Après 46 mois d'absence, du public, et non du conservateur et de son équipe, le Cabinet des estampes du Musée d'art et d'histoire de Genève regagne ses pénates. Les façades du bâtiment ont été soigneusement restaurées, pourtant on retrouve d'emblée, une fois la lourde porte passée, l'ambiance désuète de la cage d'escaliers qui conduit au Cabinet des estampes. Là, et même si les travaux intérieurs, restrictions obligent, ont été renvoyés «aux calendes», ce sont des salles étonnamment jeunes et claires qui accueillent le visiteur. «On a barbouillé les murs, refait les sols, retiré les meubles à plans qui abritaient naguère les collections», explique Rainer Michael Mason. Le déplacement des collections et l'évacuation de ces meubles de consultation expliquent le sentiment qu'on a d'une respiration nouvelle des œuvres exposées. En outre, le programme des expositions se trouve enrichi, puisque aux présentations montées au siège même s'ajoutent celles que continue d'accueillir le Mamco, avec lequel la collaboration s'est avérée harmonieuse et fructueuse.

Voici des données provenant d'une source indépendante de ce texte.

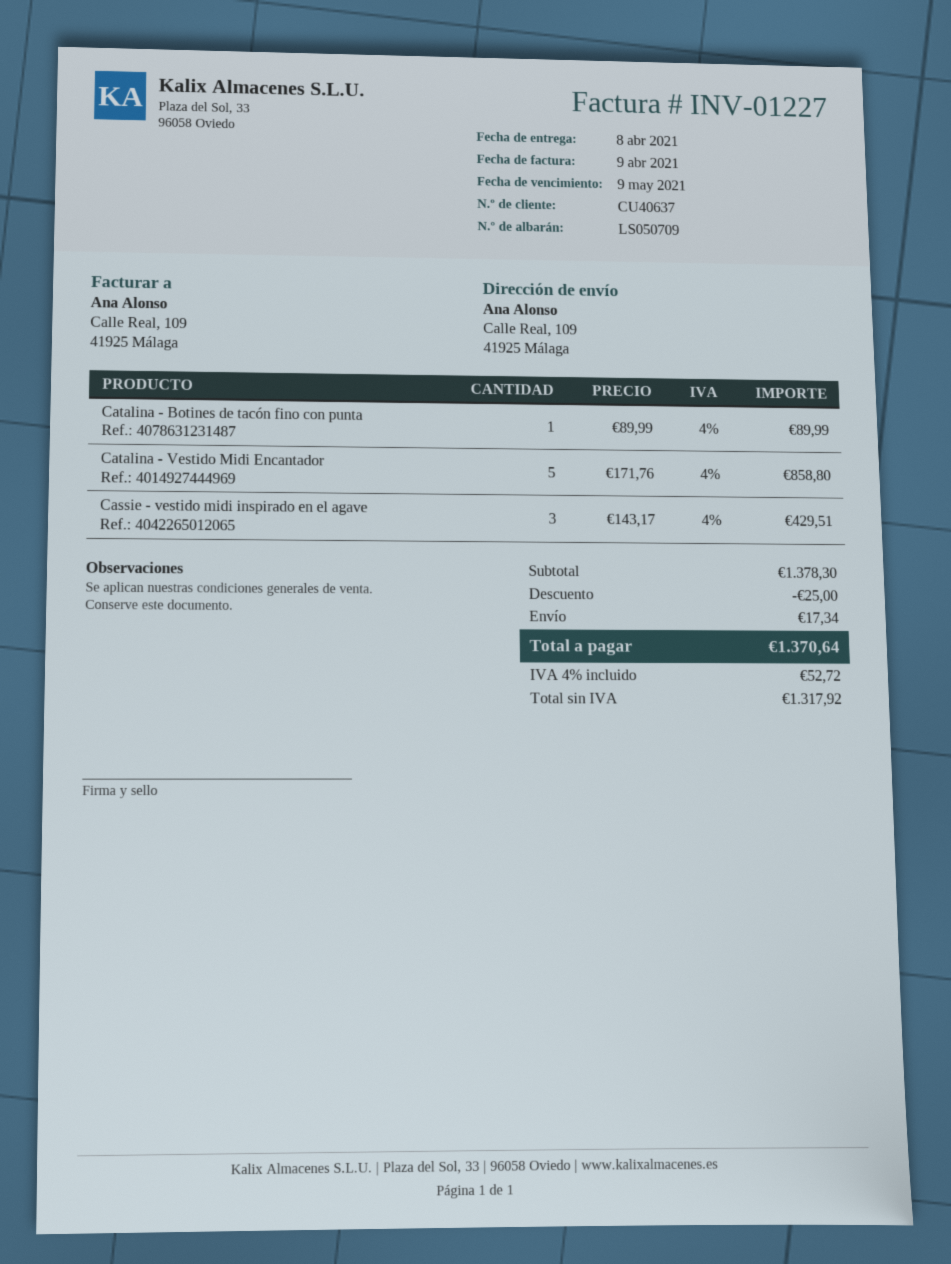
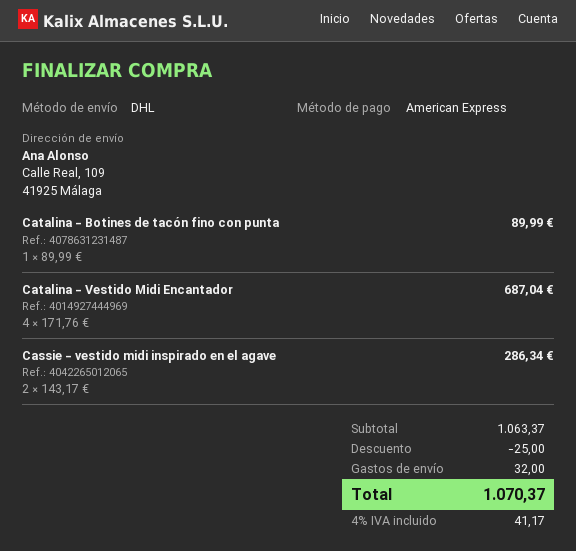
Catalina - Vestido Midi Encantador: 5 x 171.76 = 858.80 -> 4 x 171.76 = 687.04
Cassie - vestido midi inspirado en el agave: 3 x 143.17 = 429.51 -> 2 x 143.17 = 286.34
subtotal: 1378.30 -> 1063.37
shipping: 17.34 -> 32.00
tax: 4% = 52.72 -> 4% = 41.17
total: 1370.64 -> 1070.37

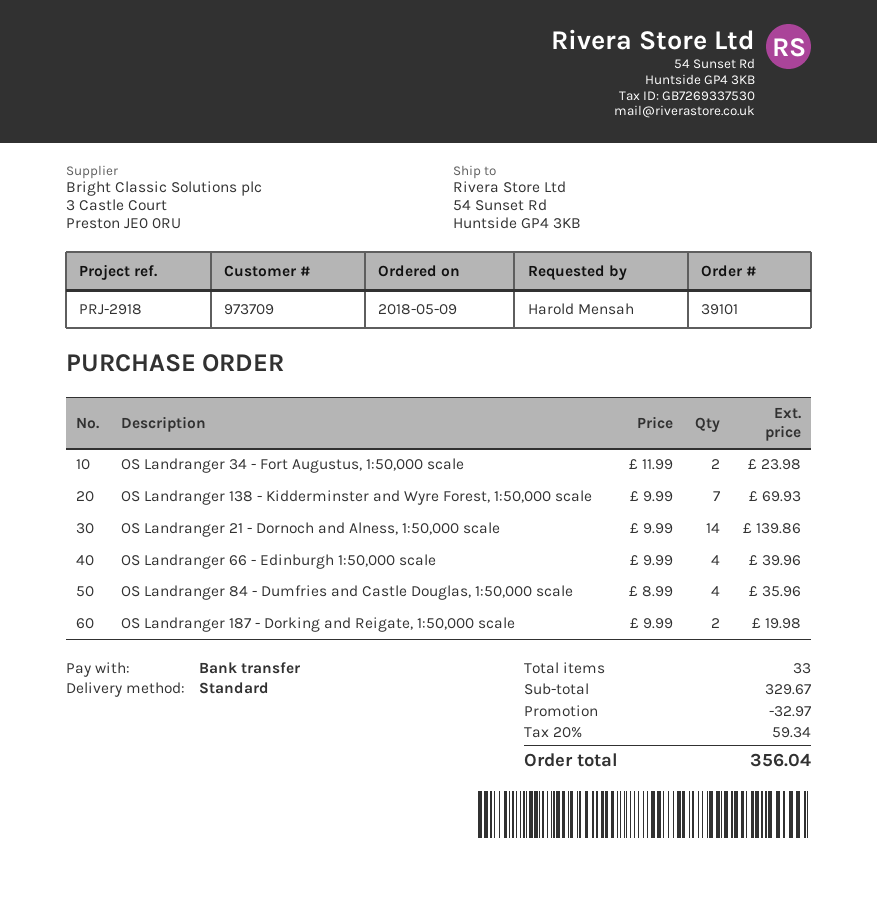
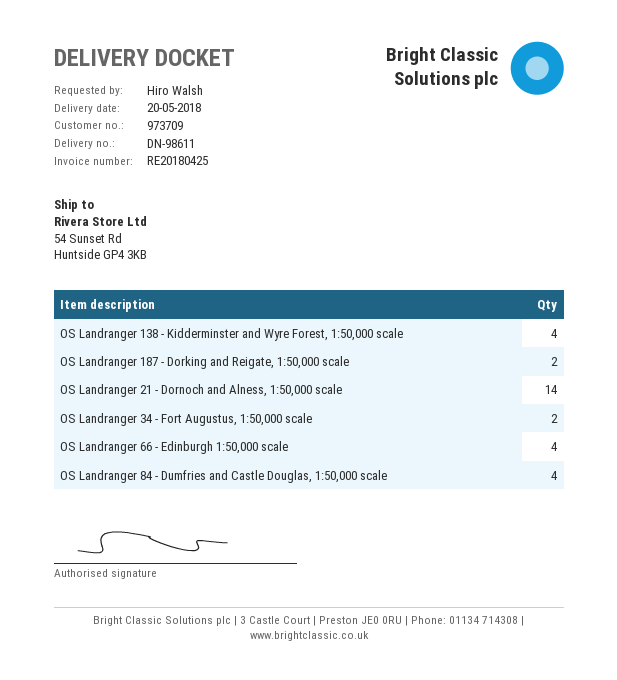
ordered by: Harold Mensah -> Hiro Walsh
OS Landranger 138 - Kidderminster and Wyre Forest, 1:50,000 scale: 7 -> 4

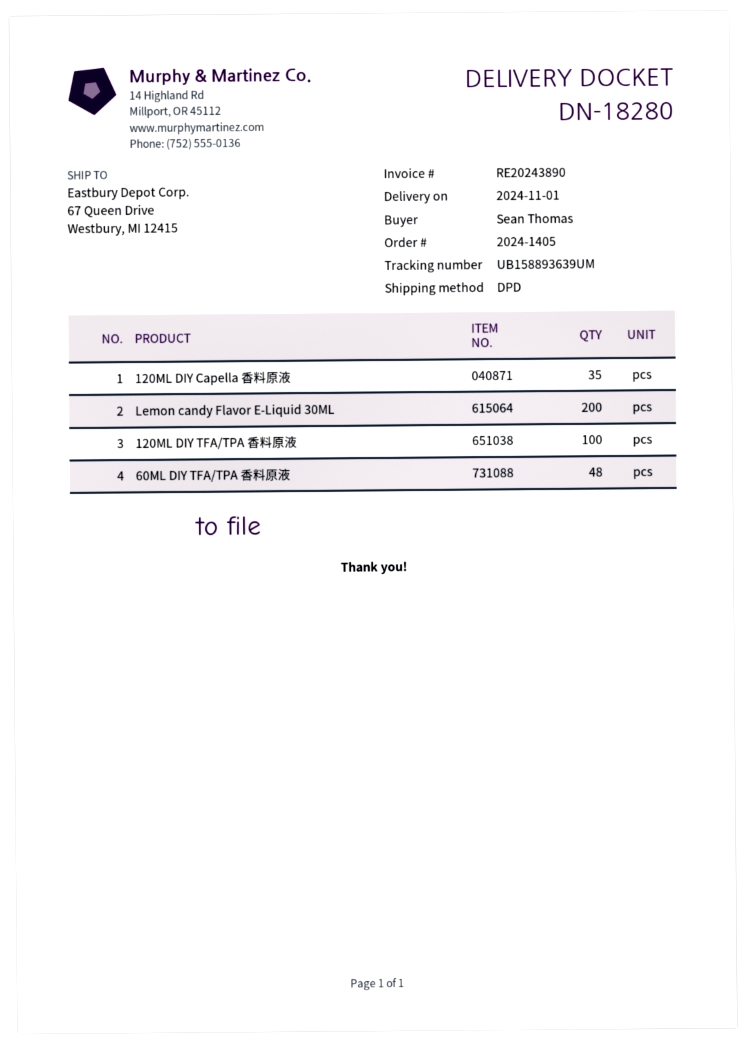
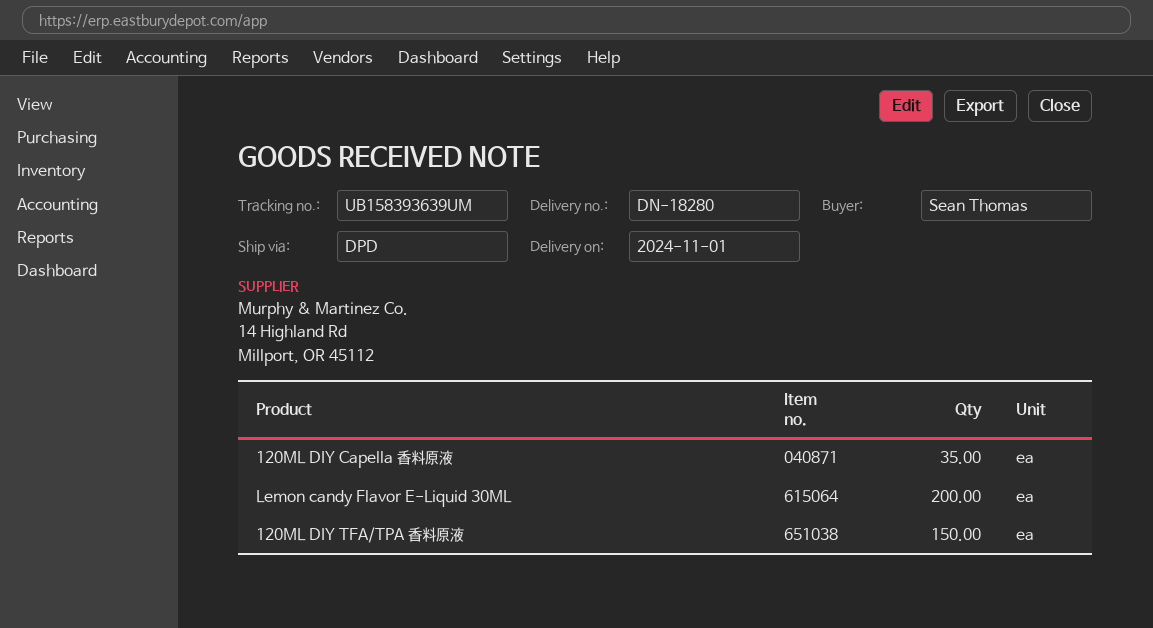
tracking number: UB158893639UM -> UB158393639UM
120ML DIY TFA/TPA 香料原液: 100 -> 150
60ML DIY TFA/TPA 香料原液: 48 -> none

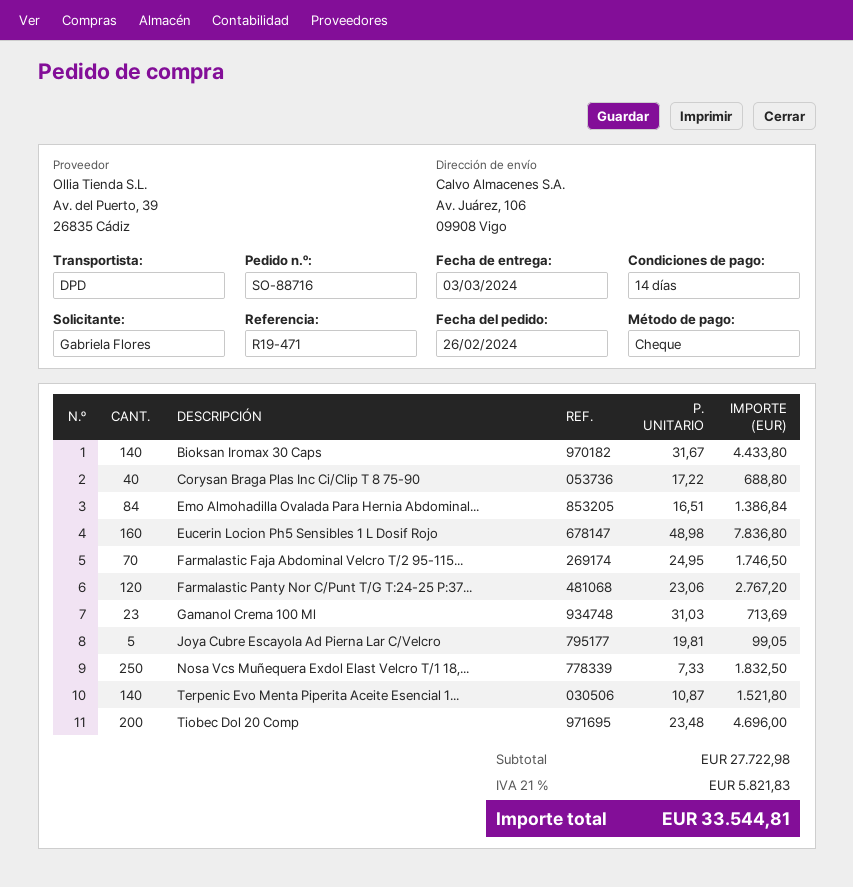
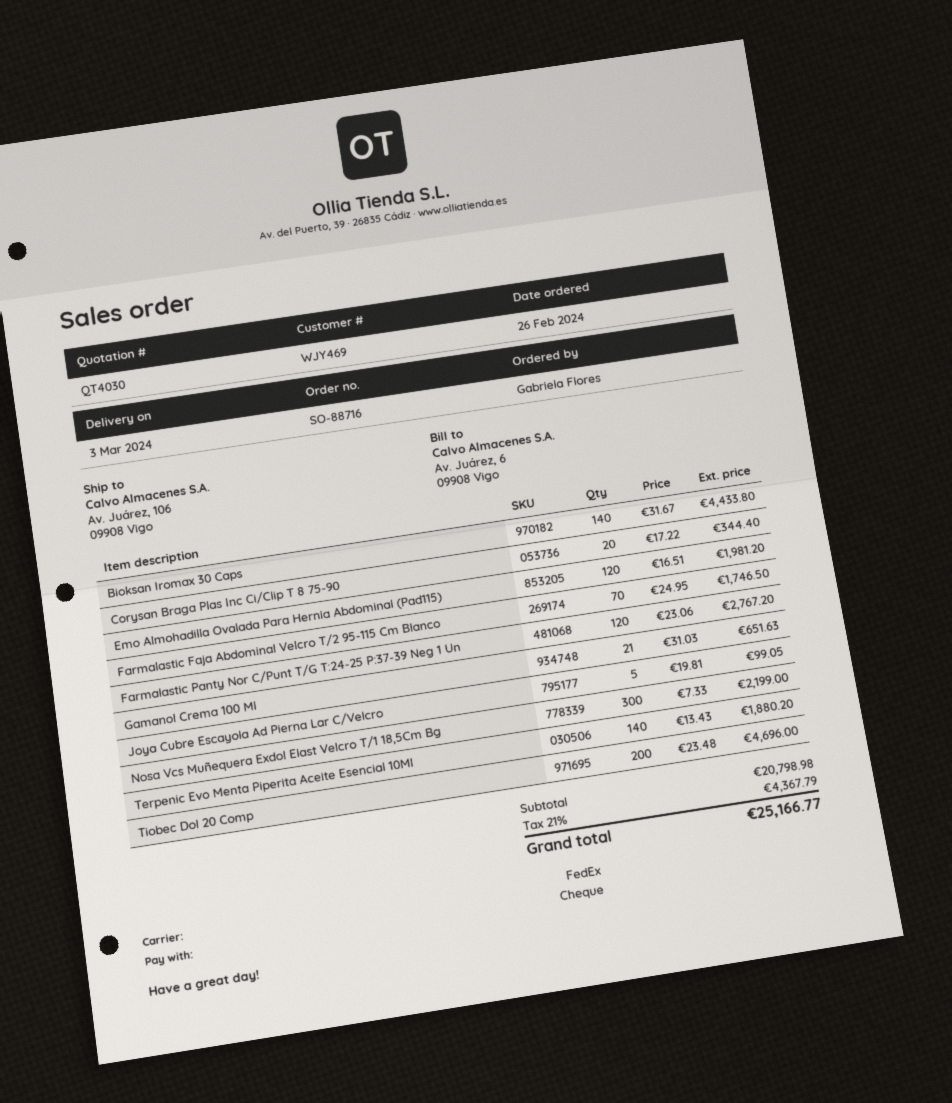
shipping method: DPD -> FedEx
Corysan Braga Plas Inc Ci/Clip T 8 75-90: 40 x 17.22 = 688.80 -> 20 x 17.22 = 344.40
Emo Almohadilla Ovalada Para Hernia Abdominal...: 84 x 16.51 = 1386.84 -> 120 x 16.51 = 1981.20
Eucerin Locion Ph5 Sensibles 1 L Dosif Rojo: 160 x 48.98 = 7836.80 -> none
Gamanol Crema 100 Ml: 23 x 31.03 = 713.69 -> 21 x 31.03 = 651.63
Nosa Vcs Muñequera Exdol Elast Velcro T/1 18,...: 250 x 7.33 = 1832.50 -> 300 x 7.33 = 2199.00
Terpenic Evo Menta Piperita Aceite Esencial 1...: 140 x 10.87 = 1521.80 -> 140 x 13.43 = 1880.20
subtotal: 27722.98 -> 20798.98
tax: 21% = 5821.83 -> 21% = 4367.79
total: 33544.81 -> 25166.77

Les fonds pourront encore être consultés, sur rendez-vous, dans l'assez grande salle annexe. Les volets ont cédé la place à des stores, étudiés pour assurer une lumière tamisée. Bref, et même si le budget des acquisitions a été supprimé en 1991, on ne se plaint pas au 5, promenade du Pin: les dons continuent d'arriver, les lieux sont propices à un travail de qualité, la vue des fenêtres est paisible, «c'est le bonheur».